- _SUPPLIED RECORDS_:
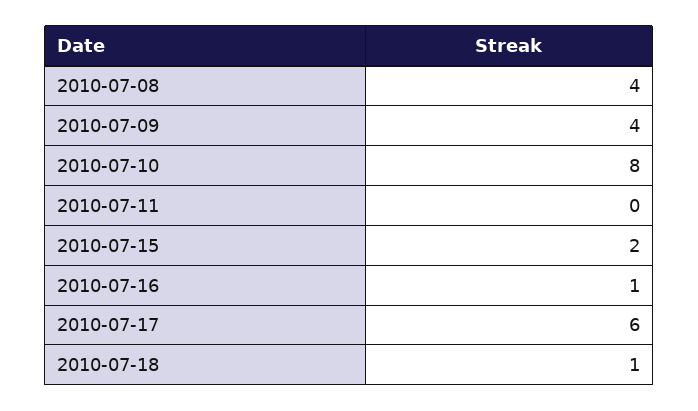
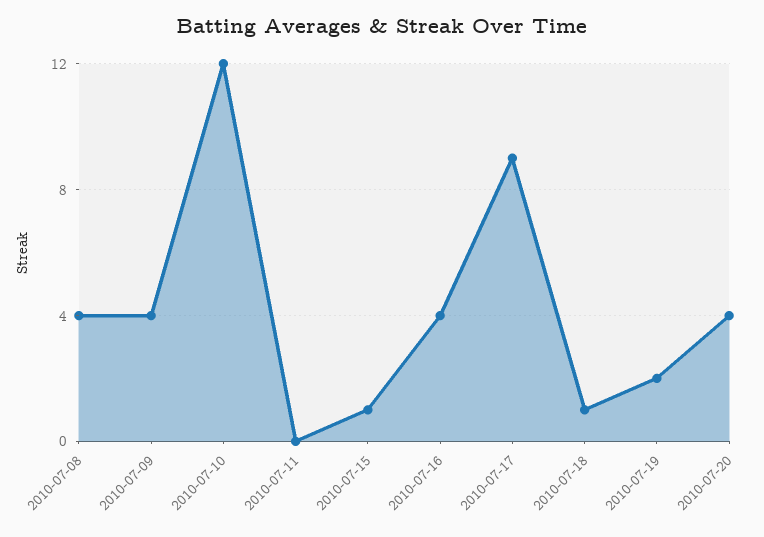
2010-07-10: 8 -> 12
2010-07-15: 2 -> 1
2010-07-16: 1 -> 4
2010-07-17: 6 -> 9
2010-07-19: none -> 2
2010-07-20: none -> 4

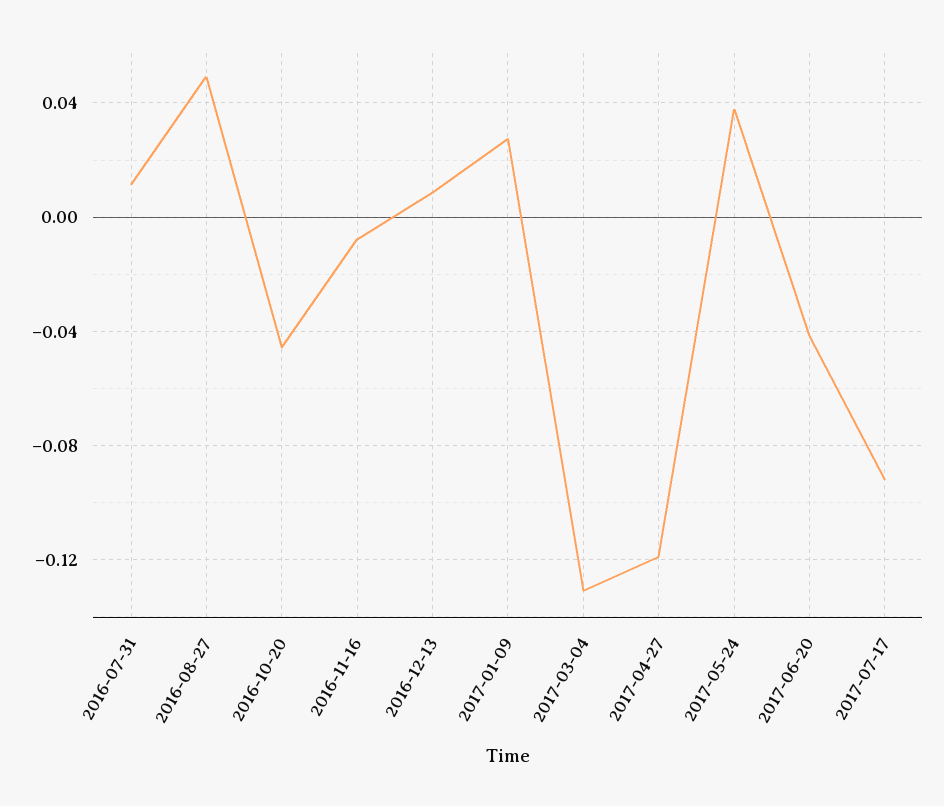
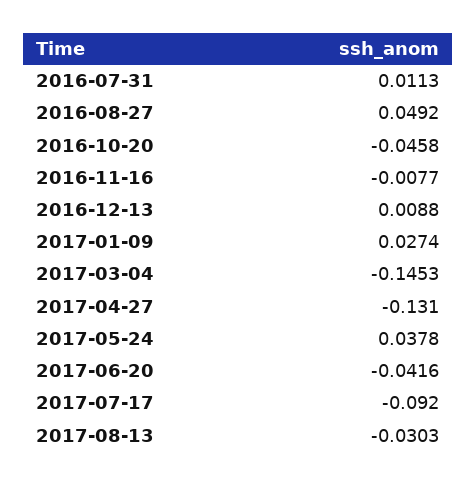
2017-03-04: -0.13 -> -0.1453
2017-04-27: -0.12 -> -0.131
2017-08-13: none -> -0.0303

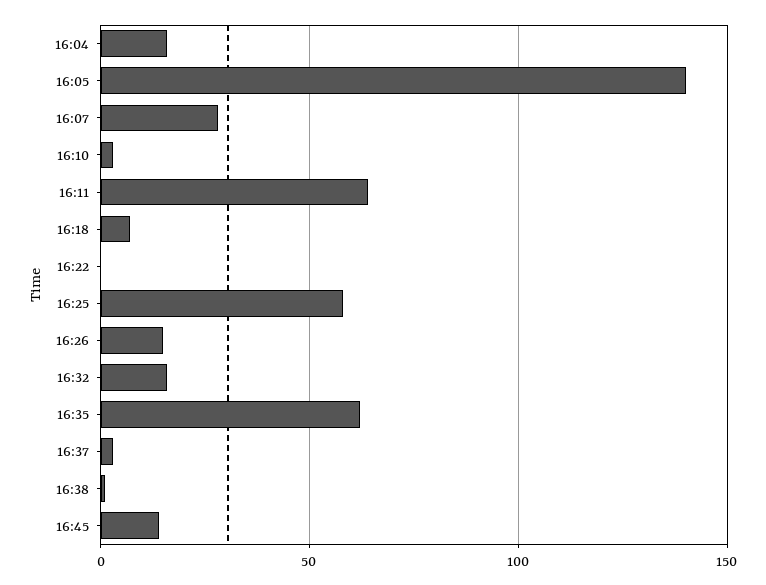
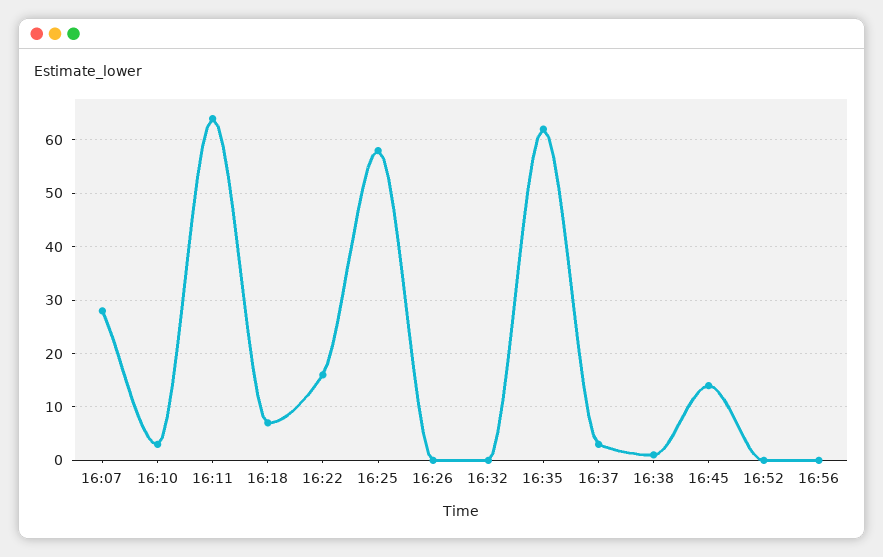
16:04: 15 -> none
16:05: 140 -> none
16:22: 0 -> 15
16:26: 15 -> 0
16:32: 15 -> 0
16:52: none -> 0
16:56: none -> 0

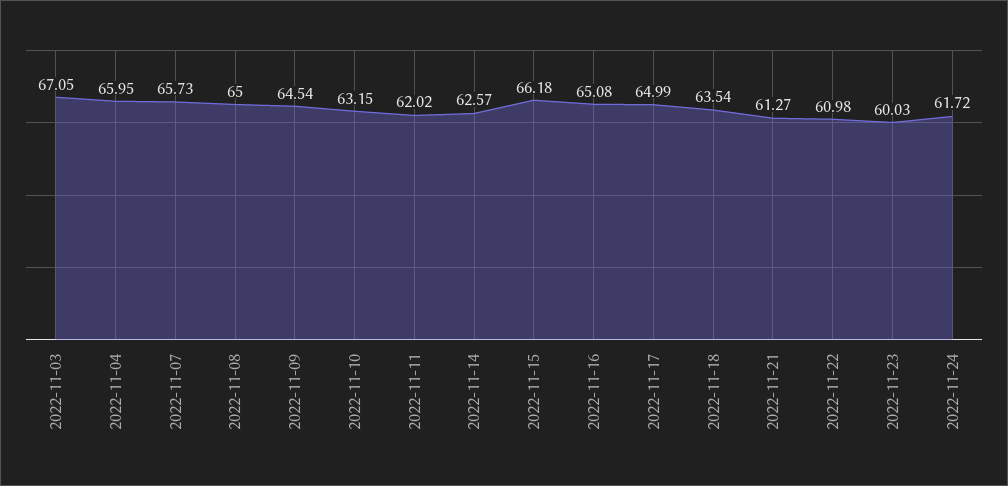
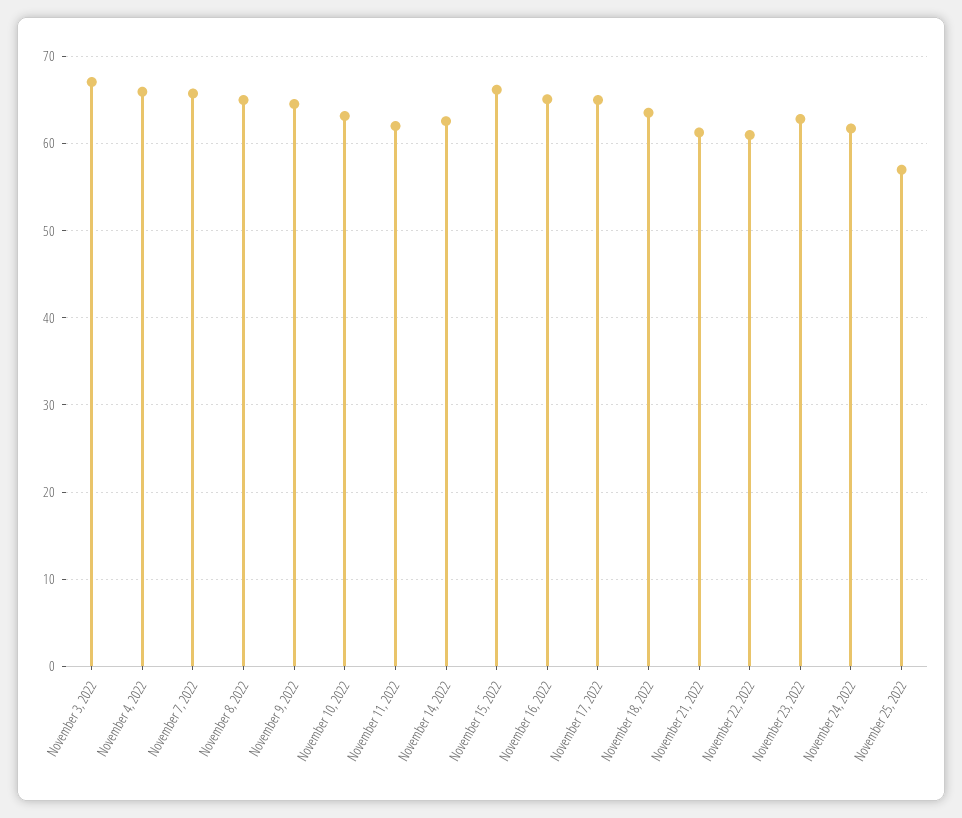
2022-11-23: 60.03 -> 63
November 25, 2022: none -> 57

- _WHAT TO WORK ON_: After locating the line with "2010-07-17: 6 -> 9" in the listing above, transcribe it and every line after it to the last, exactly, with no pictures.

- _YOUR RESPONSE_:
2010-07-17: 6 -> 9
2010-07-19: none -> 2
2010-07-20: none -> 4

2017-03-04: -0.13 -> -0.1453
2017-04-27: -0.12 -> -0.131
2017-08-13: none -> -0.0303

16:04: 15 -> none
16:05: 140 -> none
16:22: 0 -> 15
16:26: 15 -> 0
16:32: 15 -> 0
16:52: none -> 0
16:56: none -> 0

2022-11-23: 60.03 -> 63
November 25, 2022: none -> 57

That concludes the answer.